I saw an interesting post in a travel forum today. Travelers coming to a northern Norway port by cruise ship this winter were looking at a dogsledding tour slated to begin in the late afternoon. In February, “late afternoon” in this part of the world really means “2 PM”, so a dogsledding event beginning at five o’clock really is a nighttime tour.
In the post, the traveler asked why a dogsled company would offer a tour that takes place in the dark, and that’s actually a really good question Here’s my opinion on that subject.
The most important first step is to make sure one is looking at the subject in the right way. You may like to eat liver, but that won’t help much when your next chocolate-looking birthday cake is actually made from the stuff. Surprises that challenge our expectations rarely turn out to be positive.
So when you close your eyes and imagine yourself on the tour, erase the images of a golden sun on snow-covered mountains, or gliding over a mountain plateau where the white landscape meets a gray-blue cloudy sky. Those are nice experiences, too, but not the ones you are going to have.

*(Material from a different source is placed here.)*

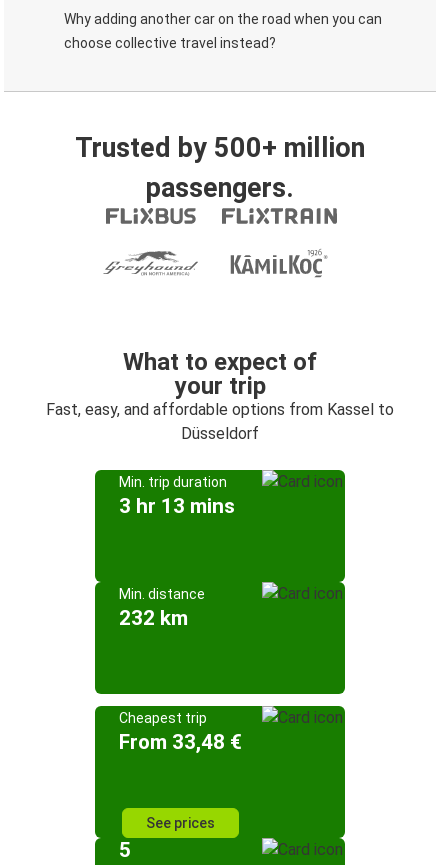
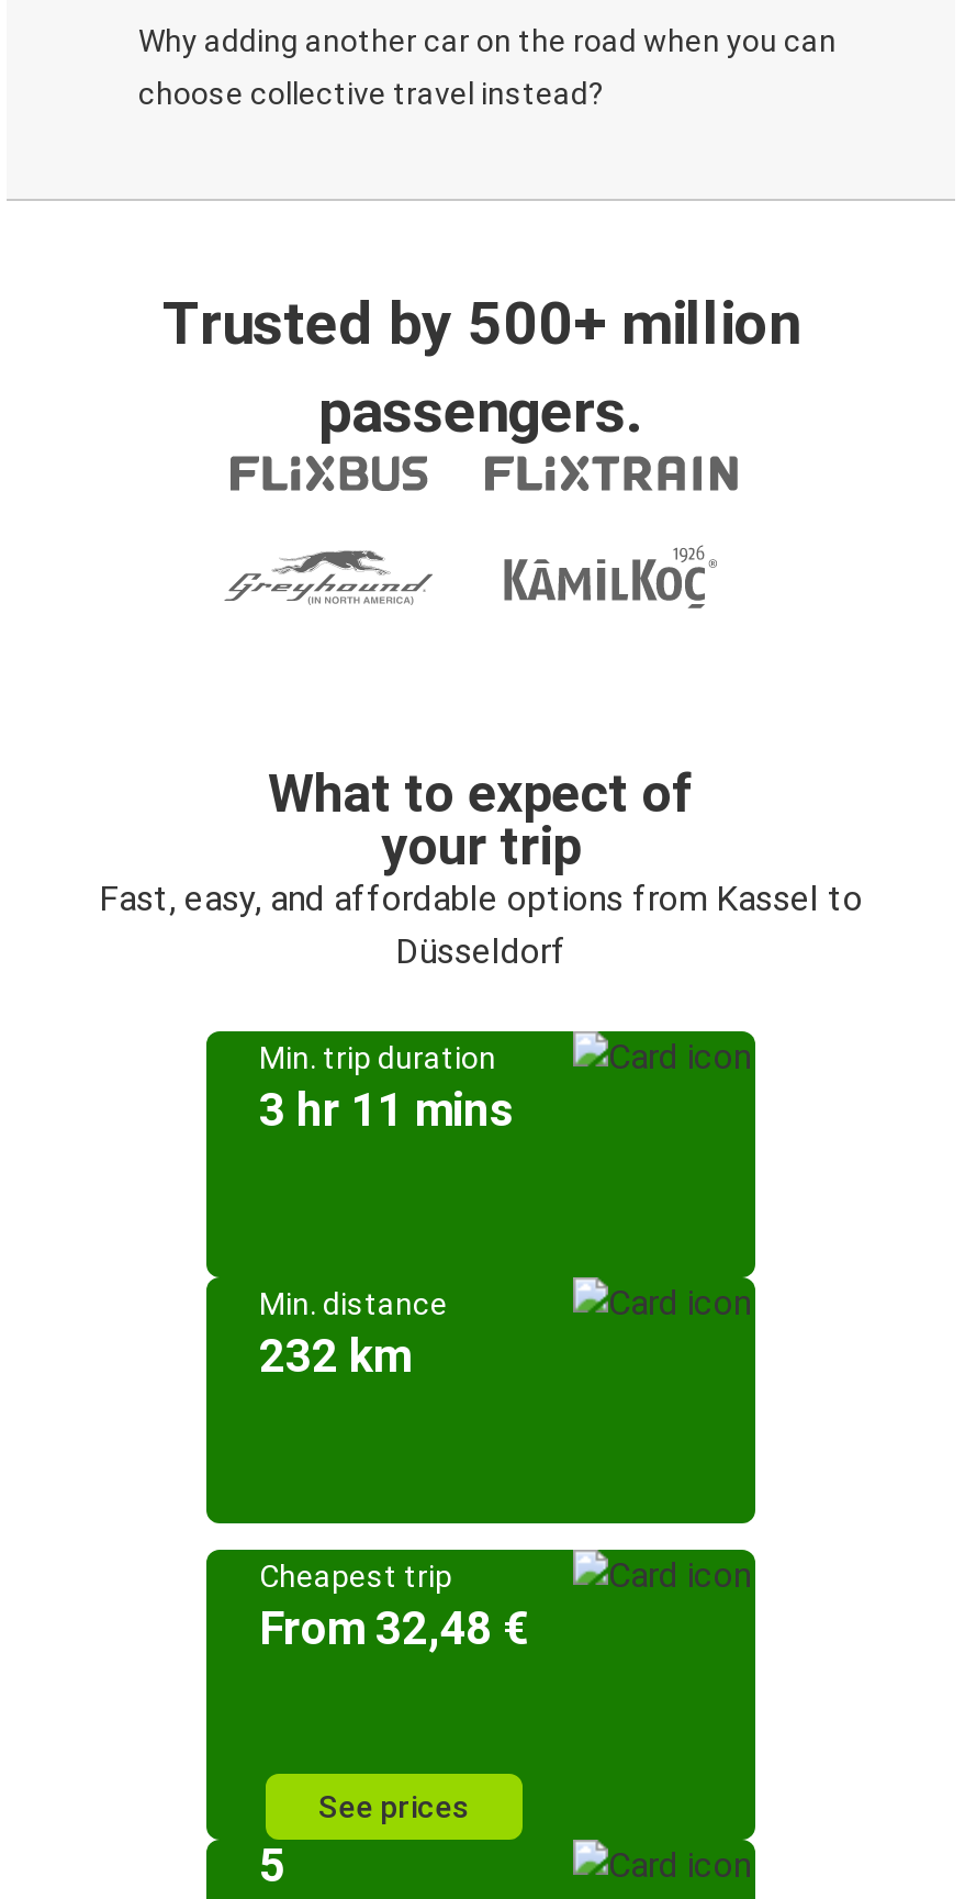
[119,494,235,518] 3 hr 13 mins -> [259,1084,514,1137] 3 hr 11 mins
[119,730,242,754] From 33,48 € -> [259,1602,529,1655] From 32,48 €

Instead, you will arrive at the husky farm at night. The same happy husky dogs from the daytime will be there to greet you at night, this time with eyes that flash when they catch the lights in the yard and your headlamp. As your team and sled are prepared for the ride, it’s easy (at least for me) to slip into Walter Mitty-like fantasies about needing to dash out into the darkness to save somebody stuck in the snow. Then you’re off with the same surge of energy from the dogs and in your heart that you feel from a daytime run.
The dogs are steady and sturdy as they pull you along, whether it’s through the forest, along a river or over an open plain or field. The guide in front of you and the dogs know the area and the trail, and have plenty of nighttime driving experience – only YOU are the newcomer to this kind of adventure!
Your headlamp will help show you the way, and gradually as your eyes adjust to the night the natural light will begin to play a bigger part. Hills and mountains will loom mysteriously in the distance. Nearby trees will flicker in and out of view as you look around with your headlamp. The white, snowy ground will pick up whatever light is coming from the sky and amplify it a bit, giving the countryside a glow, especially if the sky is clear and the moon is out.
As you drive along, check the sky! If the sky is clear, you might well see the Northern Lights overhead. If you want the ultimate in arctic imagery, you can’t do much better than gliding through the cold snow on a dogsled with the aurora borealis dancing above you. Unlike an aurora hunt where you are standing still, this trip is not for taking pictures; it’s a time for you to simply experience the moment, marveling that even at night this is a beautiful land.
Is it snowy and stormy? You won’t see the aurora, but instead you’ll see the swirl of snowflakes in your headlamp, the fresh powder landing all around… and ON… you, and if there’s enough snow you might even see the shadows made by your headlamp on freshly-cut sled tracks in the snow.
With all said and done, why would anyone ever go on a nighttime dogsledding tour? Honestly, the best answer I know is simply, “Because it’s one heck of a fun adventure!” If you get a chance, give it a try!